The left could have changed things

Monday, 18 March 2013

'Fairweather friends' and palpitating queer/ns

Today, Hillary Clinton announced her support for marriage equality in a video (see it after the jump). On any LGBT website below the line, in the comments, you will read - presumably - L,G,B or T people condemning her.

It is too late, why didn't she do it before, she's no real ally - you can guess the script.

When the first serving Republican Senator came out for marriage equality last week similar things were said. Same with the conservative British Prime Minister. And the sharpened poison aimed at President Obama by gays on his supposed inauthentic support for gay rights is everywhere.

In her video, Clinton notes her work on LGBT rights whilst she was Secretary of State. In particular, Clinton gave a powerful speech, introducing new policy, in Geneva in 2011 defending LGBT human rights, which she talks about today.

Following her speech, I published an explanation by Doug Sanders of how Clinton's new policy and outspokenness was actually a 'catch up' on the work of numerous other countries well before the US finally got to work. Yet that critique of Clinton is noticeably absent from any of today's criticism of her. The insularity of American gays who are today criticising her, and actually of those citing her State Department work in her defense as well, is telling.

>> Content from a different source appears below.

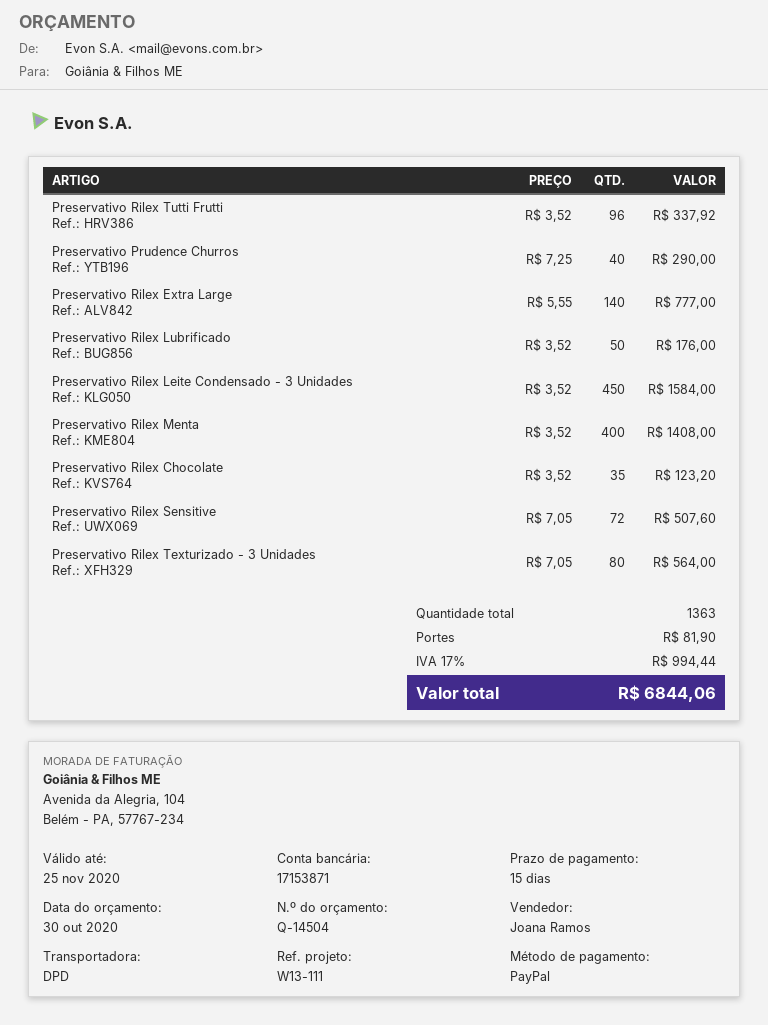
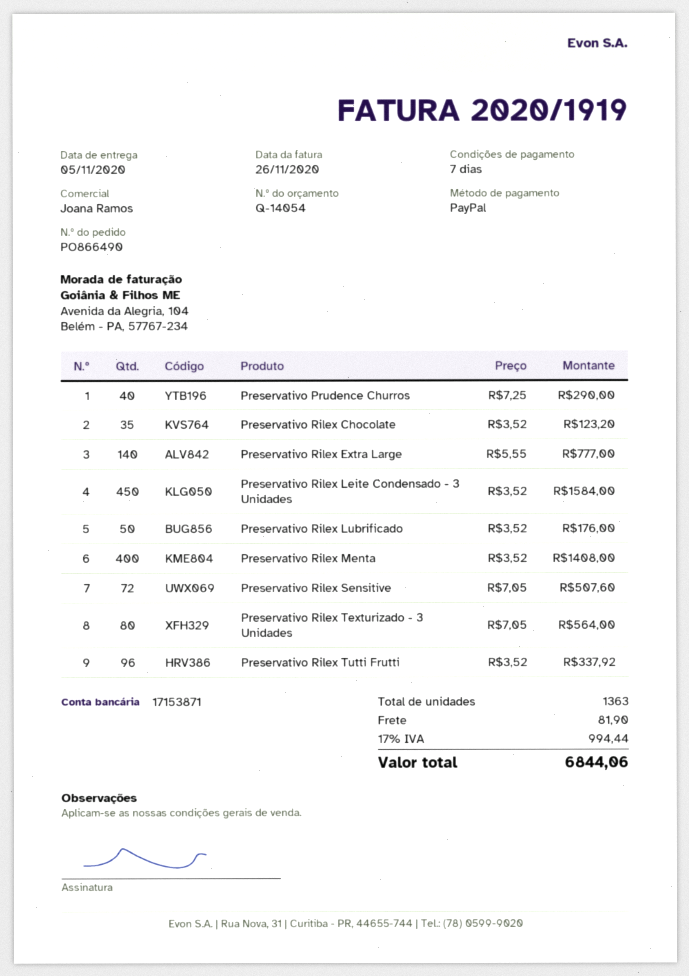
quote number: Q-14504 -> Q-14054
payment terms: 15 days -> 7 days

What distinguishes Obama from Clinton is that he has been explicit on numerous occasions in acknowledging that, horror, he is a politician and that it is pressure from below, from movements, which moves him towards, say, openly supporting marriage equality. I've written about this numerous times, particularly in the context of the 2008 fight for the Democratic Party nomination where his statements on this subject contrasted sharply with Clinton's.

During the campaign he gave one interview to an LGBT publication in which he said the following:
Anybody who’s been at an LGBT event with me can testify that my message is very explicit -- I don’t think that the gay and lesbian community, the LGBT community, should take its cues from me or some political leader in terms of what they think is right for them. It’s not my place to tell the LGBT community, "Wait your turn." I’m very mindful of Dr. King’s “Letter From Birmingham Jail,” where he says to the white clergy, "Don’t tell me to wait for my freedom."
A year after Obama's election he addressed the Human Rights Campaign and here is what I posted at the time:
Here's my tweets as I listened to his speech.
pauloCanning: #hrc dinner "I love you Barack" "I love you back"
pauloCanning:#hrc dinner Obama: "It is a privilege to be here tonight to open for Lady GaGa"
pauloCanning: #hrc dinner He's referencing Stonewall as 'inspiring'
pauloCanning: #hrc dinner simple message "here with you in that fight"
pauloCanning: #hrc dinner 'it's not for me to tell you to be patient' - as with civil rights - now I'm teary
pauloCanning: #hrc dinner 'you know - and I know - we don't want to be defined by one part of us that makes us whole'
pauloCanning: #hrc dinner 'Do not doubt the direction we're heading +the destination we will reach'
pauloCanning: #hrc dinner 'we will put a stop to discrimination against gays and lesbians'
pauloCanning: #hrc dinner 'we're pushing for a employee non-discrimination bill. we're ging to put a stop to it.'
pauloCanning: #hrc dinner 'we are rescinding the ban on entering US based on HIV status'
pauloCanning: #hrc dinner 'I will end DADT, that's my commitment to you'
pauloCanning: #hrc dinner 'I've called on Congress to repeal DOMA'
pauloCanning: #hrc dinner 'It's about our common humanity, our ability to walk in someone else's shoes'
pauloCanning: #hrc dinner now he's talking about PFLAG 'that's the story of America'
pauloCanning: #hrc dinner 'tonight somewhere in America a young person ... ' THAT'S leadership
pauloCanning: #hrc dinner brilliant rhetoric, worried by the look on his face
The speech was amazing. Historic.

Like the audience, who spent most of their time on their feet, I was really moved to hear a US President say what he said. His last flourish, which stuck progress of LGBT equality firmly into the mainstream of the 'American dream', I couldn't capture quickly enough. It was his classic rhetorical end flourish and he stuck it firmly onto the LGBT cause.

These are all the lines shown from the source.